I enjoyed this E.M. Forster book more than the last. A Passage to India is engaging and thoughtful, even though it became a slightly different novel in the end than what I was expecting. Taking place during the British Raj in southern India, it is about the preconceived ideas England has of the Indian people, and likewise the notions India has for the English.
Aziz is a local doctor, popular among his people and good at his practice, but always kept at arms length by the “superior” English residents, even though he is a better doctor than their own. He runs into Mrs Moore, who is visiting her son Ronny, the local magistrate. Like most English, Ronny despises the Indians and thinks they are all crafty and trying to pull one over on everyone else. Mrs Moore doesn’t like India much either and can’t wait to get back to England, but she made the visit with Adela Quested, in hopes that Adela would marry Ronny. Aziz hits it off with Mrs Moore, and later Adela too, and promises to show them the real India that they can’t see when surrounded by the English. Aziz also soon befriends Mr Fielding, a professor at the local university who is the rare Englishmen who likes India and its people.

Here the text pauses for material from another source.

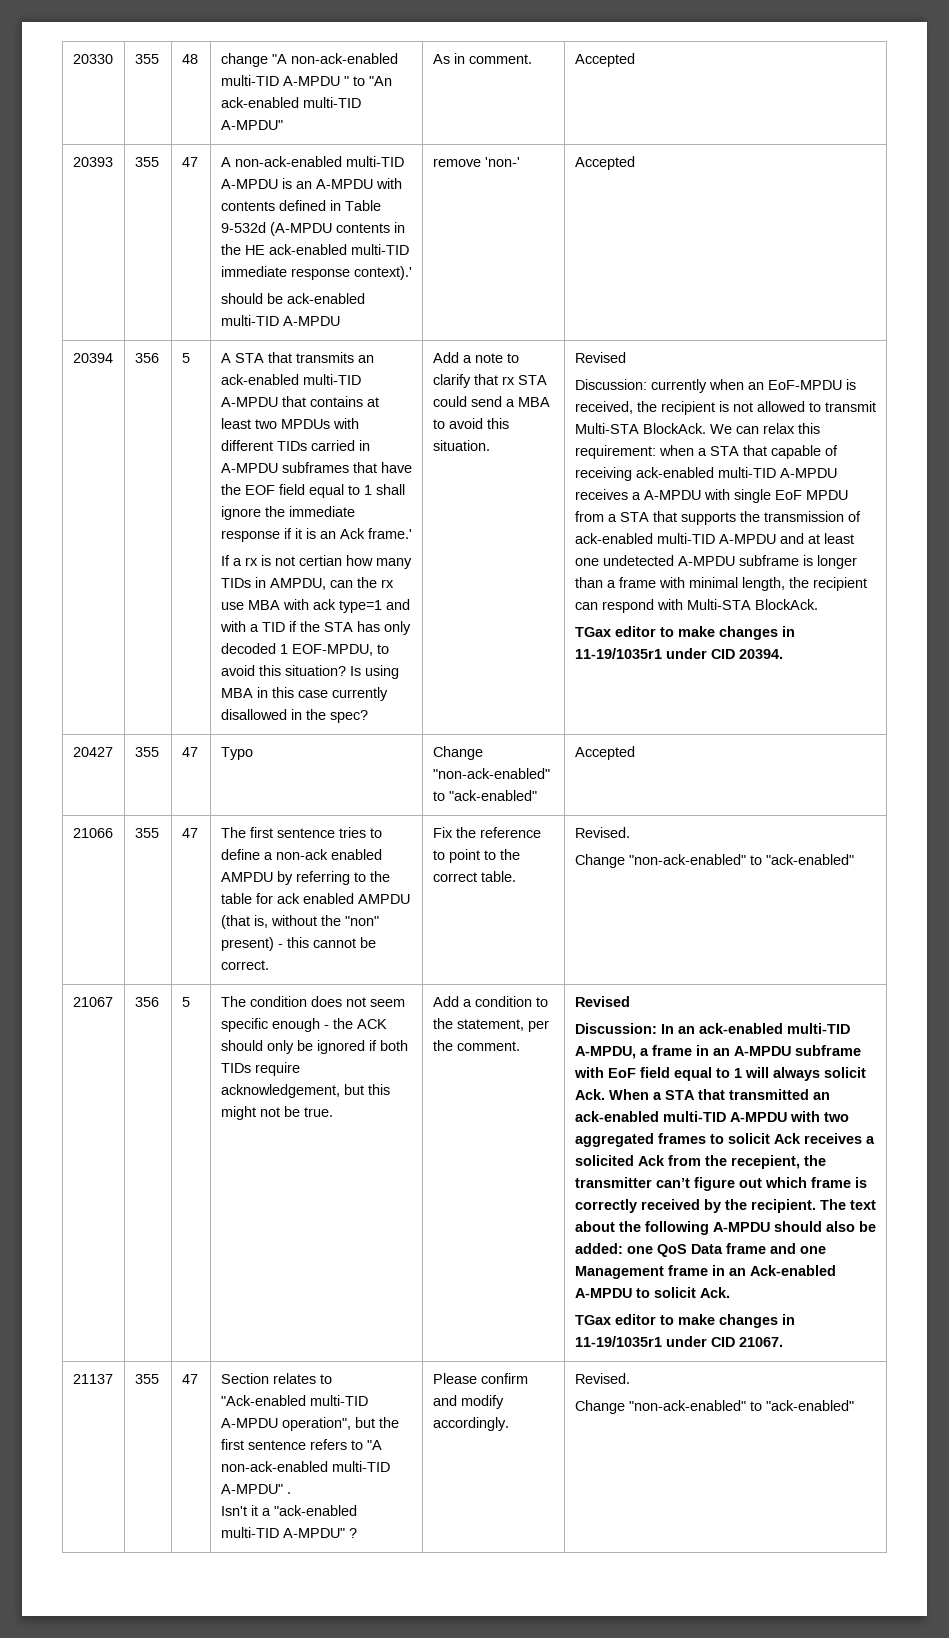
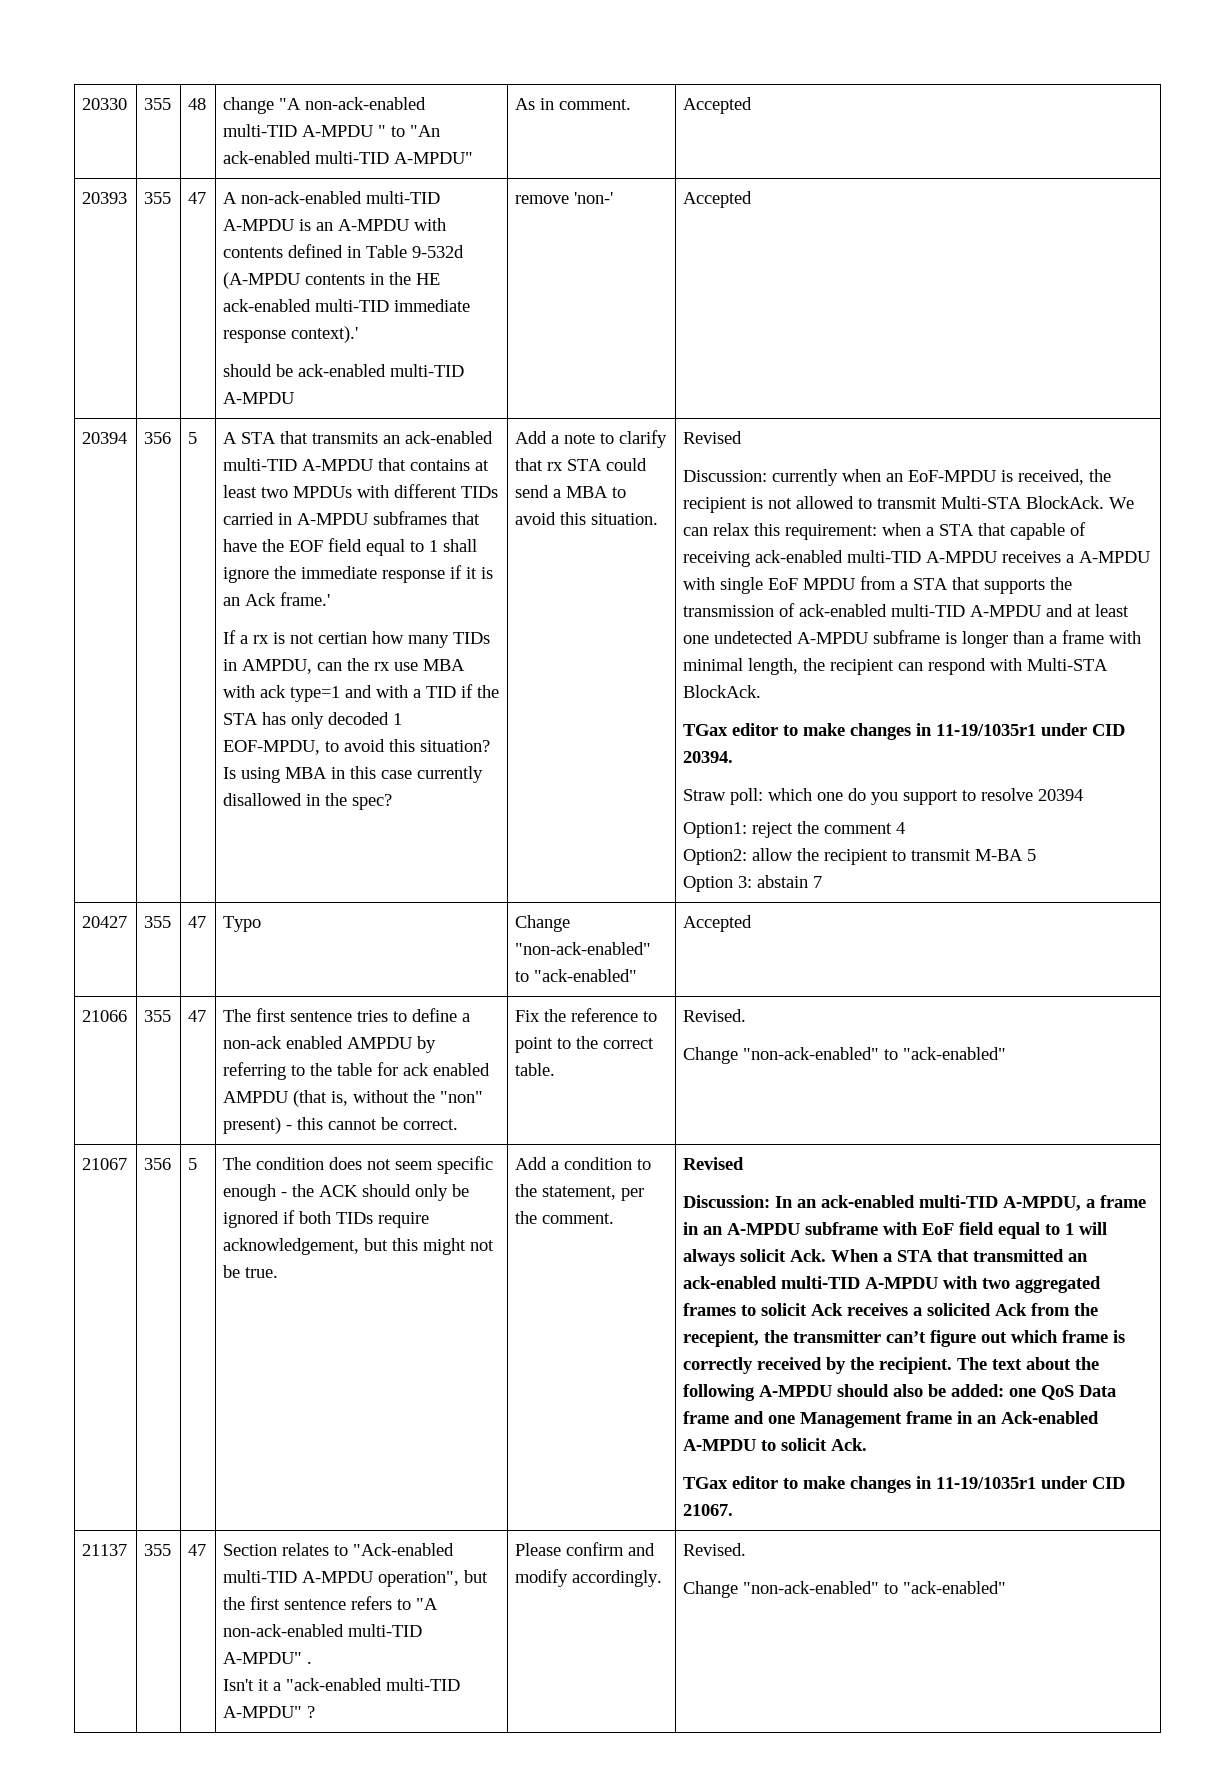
+ Straw poll: which one do you support to resolve 20394
+ Option1: reject the comment 4
+ Option2: allow the recipient to transmit M-BA 5
+ Option 3: abstain 7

Aziz leads the ladies on a tour of the local caves, where Adela has a panic attack and claims to all that she was molested. Aziz, though innocent, is arrested and charged, and all of the underlying racial tensions in the area are brought to the forefront. Aziz hopes to use Mrs Moore as a character witness in his favor, but showing her true colors, she heads back to England, only to die in transit. At the trial, Adela admits she had startled in the cave and made the whole thing up, and Aziz is acquitted. He threatens to sue Adela for defamation, but Fielding convinces him not to. Both Adela and Fielding then take off back to England, and Aziz convinces himself that Fielding only held back Aziz so that he (Fielding) could still marry Adela for her money.
A few years go by. Aziz has washed his hands of the whole situation and moved to a new town. Fielding and his wife come to visit, and Aziz finds that Fielding did not marry Adela after all, but instead one of Ronny’s sisters. By the end, Aziz and Fielding laugh it off, and admit that they could be great friends, if only Britain did not govern India. They realize the racial strains on them will always cloud their thoughts of each other.
Published nearly 20 years after Where Angels Fear to Tread, you can see the changes in writing and style in A Passage to India. The former, while still well written, is choppy in spots, and Passage is much more descriptive and charming. Both took slightly different courses than I was expecting as the reader, which isn’t necessarily a bad thing, as both came off well in the end. The ultimate question of this novel, can two people of different backgrounds ever set aside stereotypical thoughts and become true friends, does get answered by the author, though I would hope we have come a’ways since 1924.